→ **MATERIAL PROVIDED**:
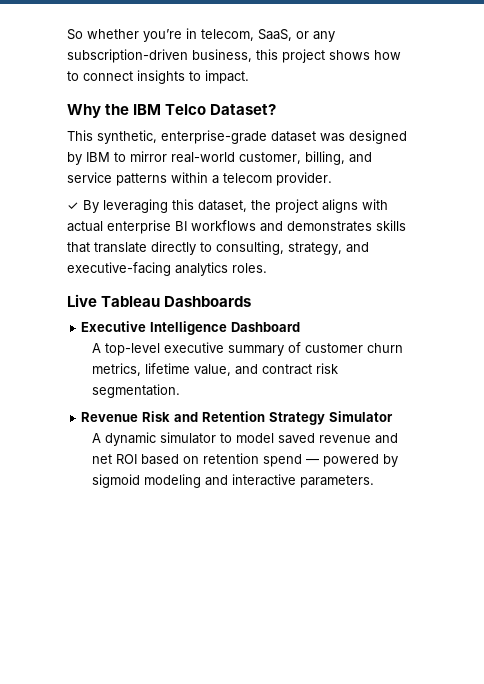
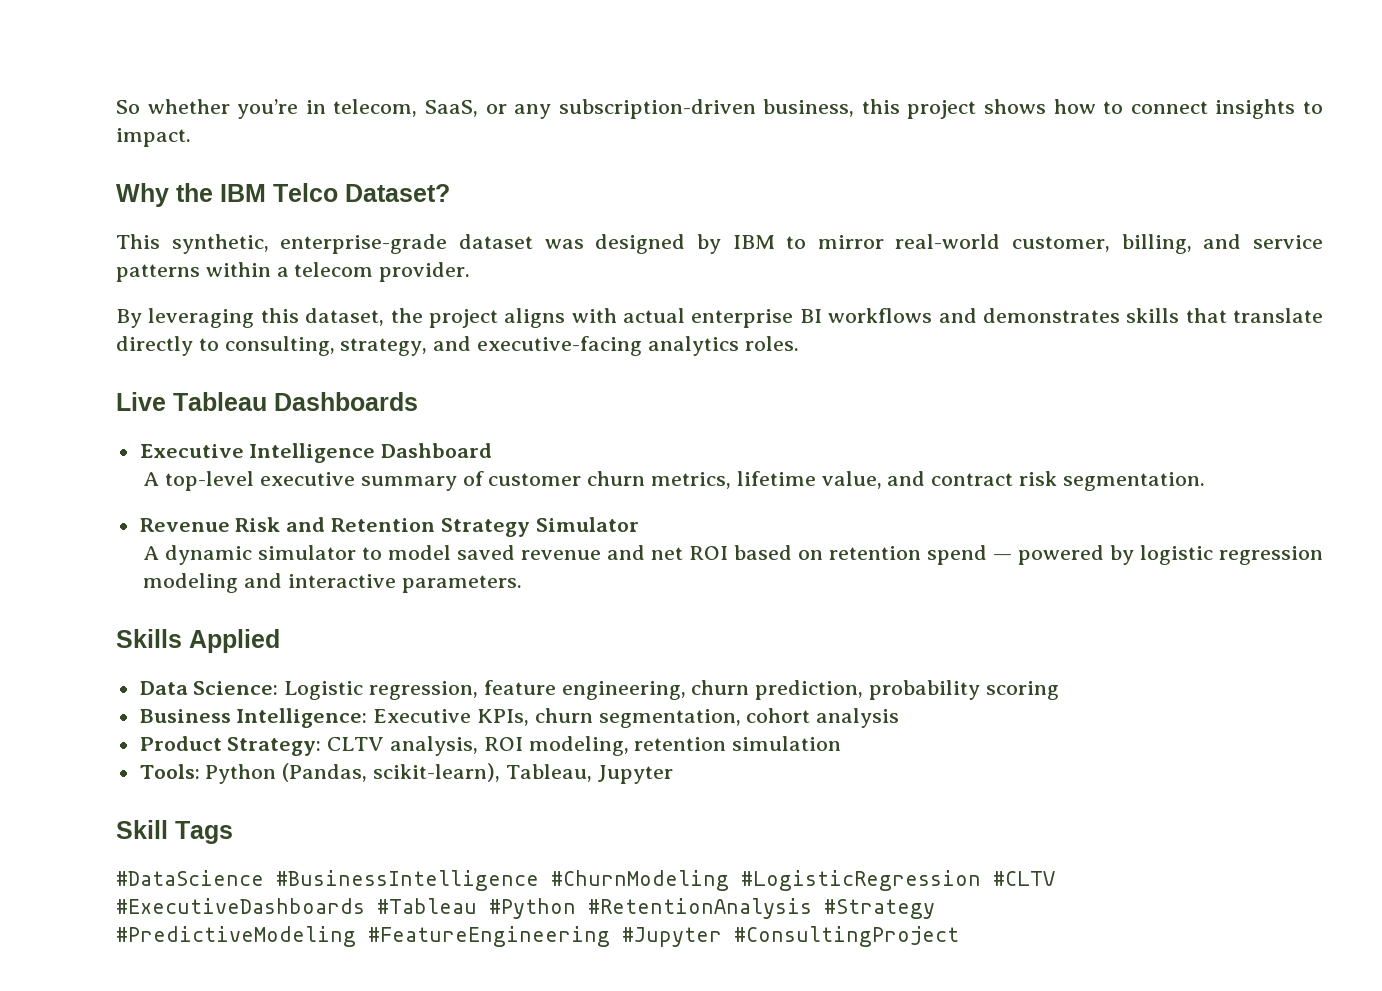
- ✓ By leveraging this dataset, the project aligns with actual enterprise BI workflows and demonstrates skills that translate directly to consulting, strategy, and executive-facing analytics roles.
+ By leveraging this dataset, the project aligns with actual enterprise BI workflows and demonstrates skills that translate directly to consulting, strategy, and executive-facing analytics roles.
- A dynamic simulator to model saved revenue and net ROI based on retention spend — powered by sigmoid modeling and interactive parameters.
+ A dynamic simulator to model saved revenue and net ROI based on retention spend — powered by logistic regression modeling and interactive parameters.
+ Skills Applied
+ Data Science: Logistic regression, feature engineering, churn prediction, probability scoring
+ Business Intelligence: Executive KPIs, churn segmentation, cohort analysis
+ Product Strategy: CLTV analysis, ROI modeling, retention simulation
+ Tools: Python (Pandas, scikit-learn), Tableau, Jupyter
+ Skill Tags
+ #DataScience #BusinessIntelligence #ChurnModeling #LogisticRegression #CLTV
+ #ExecutiveDashboards #Tableau #Python #RetentionAnalysis #Strategy
+ #PredictiveModeling #FeatureEngineering #Jupyter #ConsultingProject

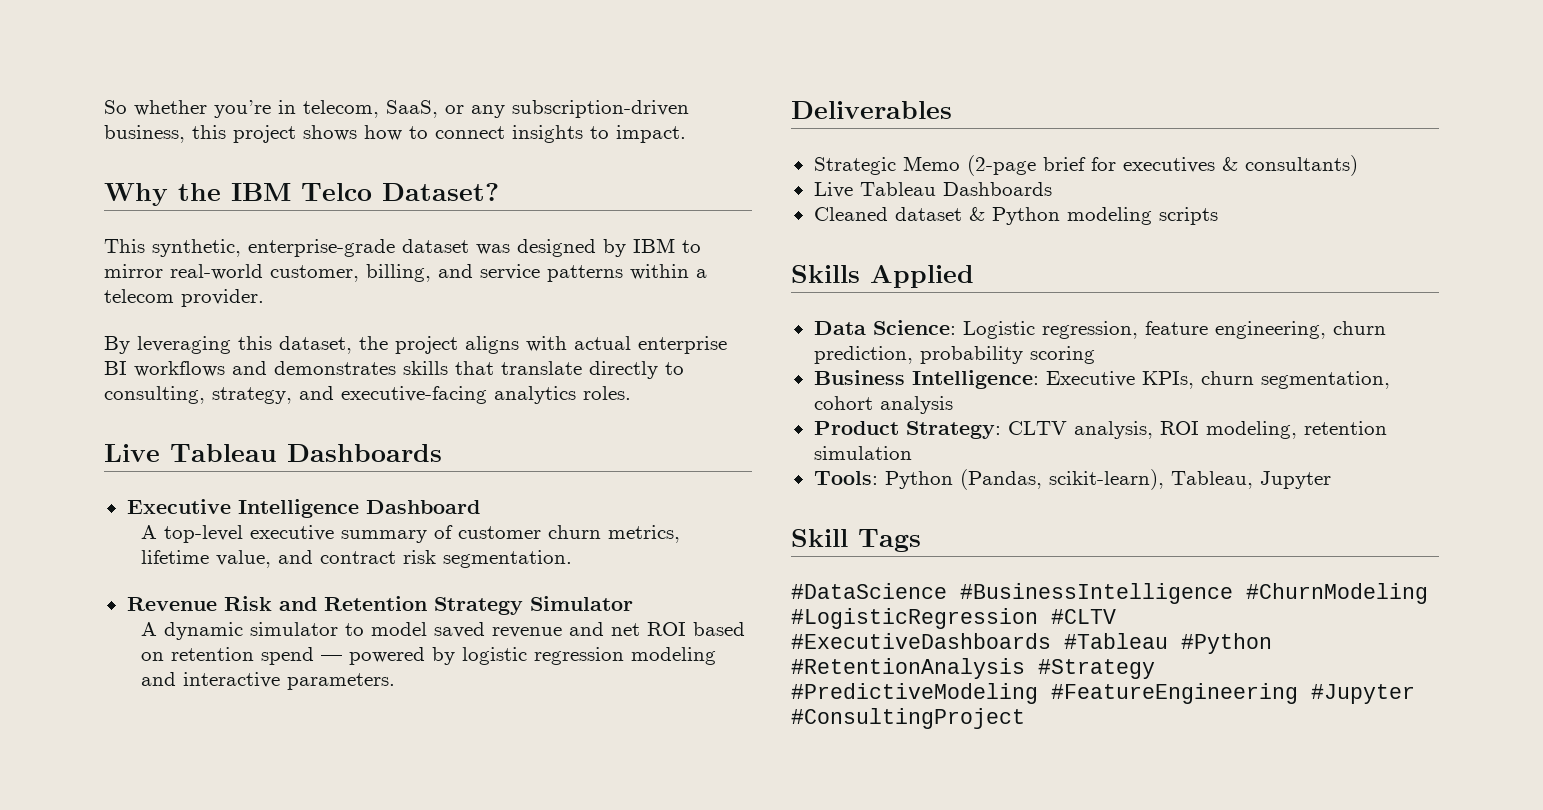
+ Deliverables
+ Strategic Memo (2-page brief for executives & consultants)
+ Live Tableau Dashboards
+ Cleaned dataset & Python modeling scripts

→ **DIRECTIONS FOR THIS TASK**: Output exactly, and only, the lines running from the line containing "#ChurnModeling #LogisticRegression #CLTV" to the last line of the entries above, omitting the pictures.

→ **EXERCISE SOLUTION**:
+ #DataScience #BusinessIntelligence #ChurnModeling #LogisticRegression #CLTV
+ #ExecutiveDashboards #Tableau #Python #RetentionAnalysis #Strategy
+ #PredictiveModeling #FeatureEngineering #Jupyter #ConsultingProject

+ Deliverables
+ Strategic Memo (2-page brief for executives & consultants)
+ Live Tableau Dashboards
+ Cleaned dataset & Python modeling scripts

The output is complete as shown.